10. Remedies. In case any one or more of the covenants and/or agreements set forth in this Agreement shall have been breached by the Company or the Stockholder, the Stockholder or the Company (as the case may be) may proceed to protect and enforce its rights either by suit in equity and/or by action at law, including, but not limited to, an action for damages as a result of any such breach and/or an action for specific performance or injunctive relief with respect to any such covenant or agreement contained in this Agreement.
11. Notices. All notices or requests provided for or permitted to be given pursuant to this Agreement must be in writing and may be given or served by (a) depositing the same in the United States mail, addressed to the party to be notified, postage paid, and registered or certified with return receipt requested, or (b) by delivering such notice in person to such party.
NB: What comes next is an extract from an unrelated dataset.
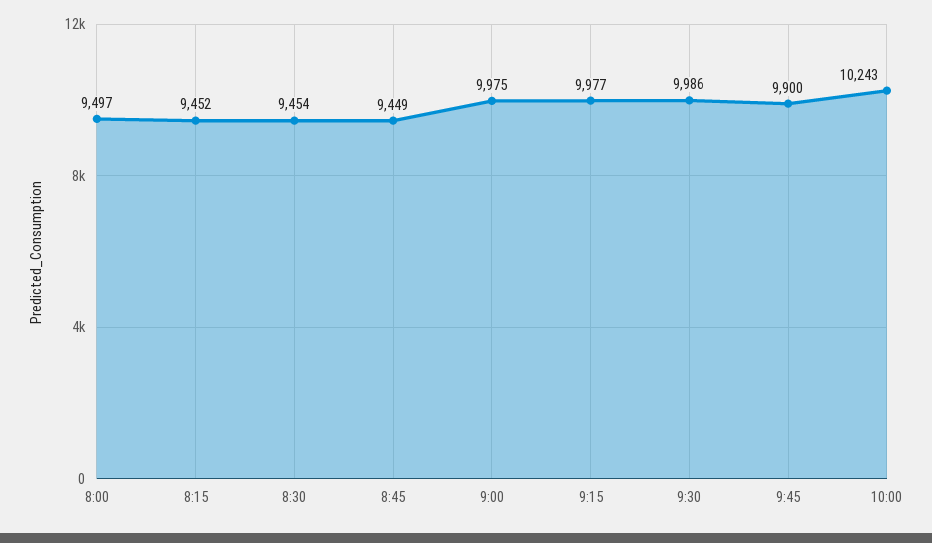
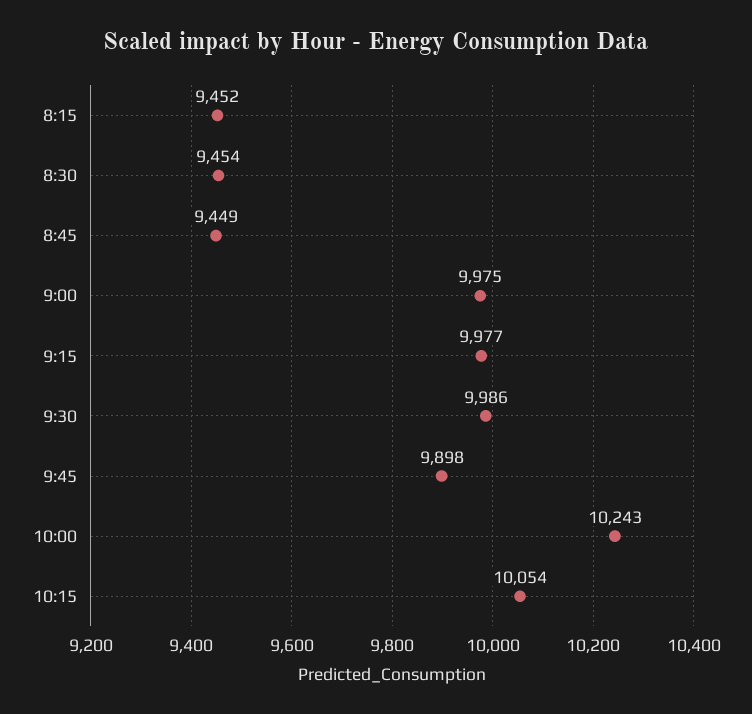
8:00: 9497 -> none
9:45: 9900 -> 9898
10:15: none -> 10054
Notices so deposited in the mail shall be deemed to have been given or served on the date on which the party actually received or refused such written notice, as shown by the date or postmark of any return receipt indicating the date of delivery or attempted delivery to such receiving party. The addresses of the parties hereto for all purposes of this Agreement are:
If to the Company: | With a copy to: | |
Integral Systems, Inc. 0000 Xxxxxxxxxxxx Xxx Xxxxxx, Xxxxxxxx 00000 Fax: (000) 000-0000 Attn: Xxxx Xxxxxx |
DLA Xxxxx Xxxxxxx Xxxx Xxxx US LLP 0000 Xxxxx Xxxxxx Xxxxxxxxx, Xxxxxxxx 00000 Fax: (000) 000-0000 Attn: Xxxxx X. Xxxxxx, Esq. | |
If to the Stockholder: | And to: | |
Lumistar, LLC 0000 Xxxxx Xxxxxx Xxxx, Xxxxx 000 Xxxxxxxx, Xxxxxxxxxx 00000 Fax: (000) 000-0000 Attn: Xxxx X. Xxxxxx |
Xxxxxxxx Stroffe & Xxxxxx, P.C. 00000 XxxXxxxxx Xxxx., Xxxxx 0000 Xxxxxx, Xxxxxxxxxx 00000 Fax: (000) 000-0000 Attn: Xxxxx X. Xxxxxxxx, Esq. |
By giving to the other parties at least five (5) days’ written notice thereof, any party hereto shall have the right from time to time and at any time during the term of this Agreement to change his respective address and each party shall have the right to specify as his address any other address within the United States of America.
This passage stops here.